Fruit is categorized as a low calorie density food. This means you can eat a relatively large amount of fruit without consuming a high amount of calories – at least compared to a piece of pie or a 32 oz. Coke. Eating a piece of fruit during a meal will keep you satiated for longer so you’re not tempted to eat a high calorie density food 30 minutes later.

 

How Much Sugar Should I be Eating in a Day?

One last thing before we get to the fruit list, but it’s an important point. You’ll notice sugar measurements next to each serving of fruit. But what do those measurements mean? Is three grams of sugar a lot? Is 30 grams of sugar a lot? 

 

Here are the recommended levels of discretionary sugar intake health agencies recommend (by sex). Remember that discretionary sugar intake is less than total sugar intake, so if you want a more accurate answer regarding how much sugar you can consume in a day, consult with one of our Five Journeys nutritionists.

 

  • 38 g of added sugar for men 
  • 25 g of added sugar for women

 

Six Low-Glucose Fruits That Can Lower Blood Sugar

1. Strawberries

Strawberries go great with breakfast or in a small, homemade smoothie. There are only about 8 grams (g) of sugar in eight medium-sized strawberries, and they pack in a lot of vitamin C.

 

2. Peaches

Few foods are as delicious as a fresh, late-summer peach. Just ask anyone from Georgia or Palisade, Colorado. Although they taste sweet, a medium-sized peach only contains around 13 g of sugar.

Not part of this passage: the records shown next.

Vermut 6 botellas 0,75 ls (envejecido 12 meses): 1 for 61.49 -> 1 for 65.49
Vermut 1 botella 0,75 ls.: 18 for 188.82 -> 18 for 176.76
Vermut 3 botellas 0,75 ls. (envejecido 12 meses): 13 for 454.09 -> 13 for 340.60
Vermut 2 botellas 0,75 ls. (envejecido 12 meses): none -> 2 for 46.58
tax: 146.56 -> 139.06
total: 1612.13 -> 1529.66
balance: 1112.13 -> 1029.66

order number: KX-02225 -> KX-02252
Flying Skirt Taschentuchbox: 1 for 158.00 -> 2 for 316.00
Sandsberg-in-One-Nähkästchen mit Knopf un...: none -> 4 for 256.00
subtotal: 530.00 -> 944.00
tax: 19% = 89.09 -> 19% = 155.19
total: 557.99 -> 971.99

3. Blueberries and Blackberries

Blackberries provide a number of much-needed nutrients to the body, and this means that in moderation, blackberries won’t count against your discretionary sugars. These low-glucose fruits contain between 4 and 5 g of sugar, 5.3 g of fiber, and 1.39 g of protein per 100 g.

 

4. Honeydew melon

While not everyone loves the taste of honeydew, a slice contains only around 11 grams of digestible sugar. It’s a nice addition to a dinner or fruit salad. Honeydew melon also contains potassium, vitamin C, and iron.

 

5. Grapefruit

Remember old-time cereal commercials? There always seemed to be a grapefruit on the table as part of a “healthy, balanced breakfast.” Tomorrow morning, cut open a grapefruit, grab your serrated spoon, and you’ll only be consuming 11 g of sugar

 

6. Avocados

Here’s one for the Millennials out there. Avocados are completely sugar-free and go great on toast, tacos, salads, and much more. They are also a good source of healthful fats and fiber.

 

“Do I Need to Keep My Blood Sugar in Check?”

 

Many people ask the Five Journeys team if they need to manage their blood sugar beyond eating a generally healthy diet. We know it can take extra energy to check whether a fruit is low-glucose or not. The short answer is that it depends on your current health situation. Sign up for an appointment at our clinic and we can determine what diet is right for you.

 

However, typical symptoms of high blood sugar include:

 

  • Feeling very tired
  • Feeling thirsty
  • Having blurry vision
  • Needing to urinate (pee) more often

 

If you’ve noticed these symptoms cropping up, then perhaps you should consider replacing processed sugars with low-glucose fruits. Left unchecked, high blood sugar can lead to diabetes, heart disease, vision loss, and kidney disease. Staying in your target sugar intake range can also help improve your energy and mood.

 

At the end of the day, fruit is healthy. Eating the right fruits in moderation can have noticeable impacts on your health, from mood improvement to weight loss. We know nutrition can be a complicated journey to navigate, but that’s why the team at Five Journeys is here to help.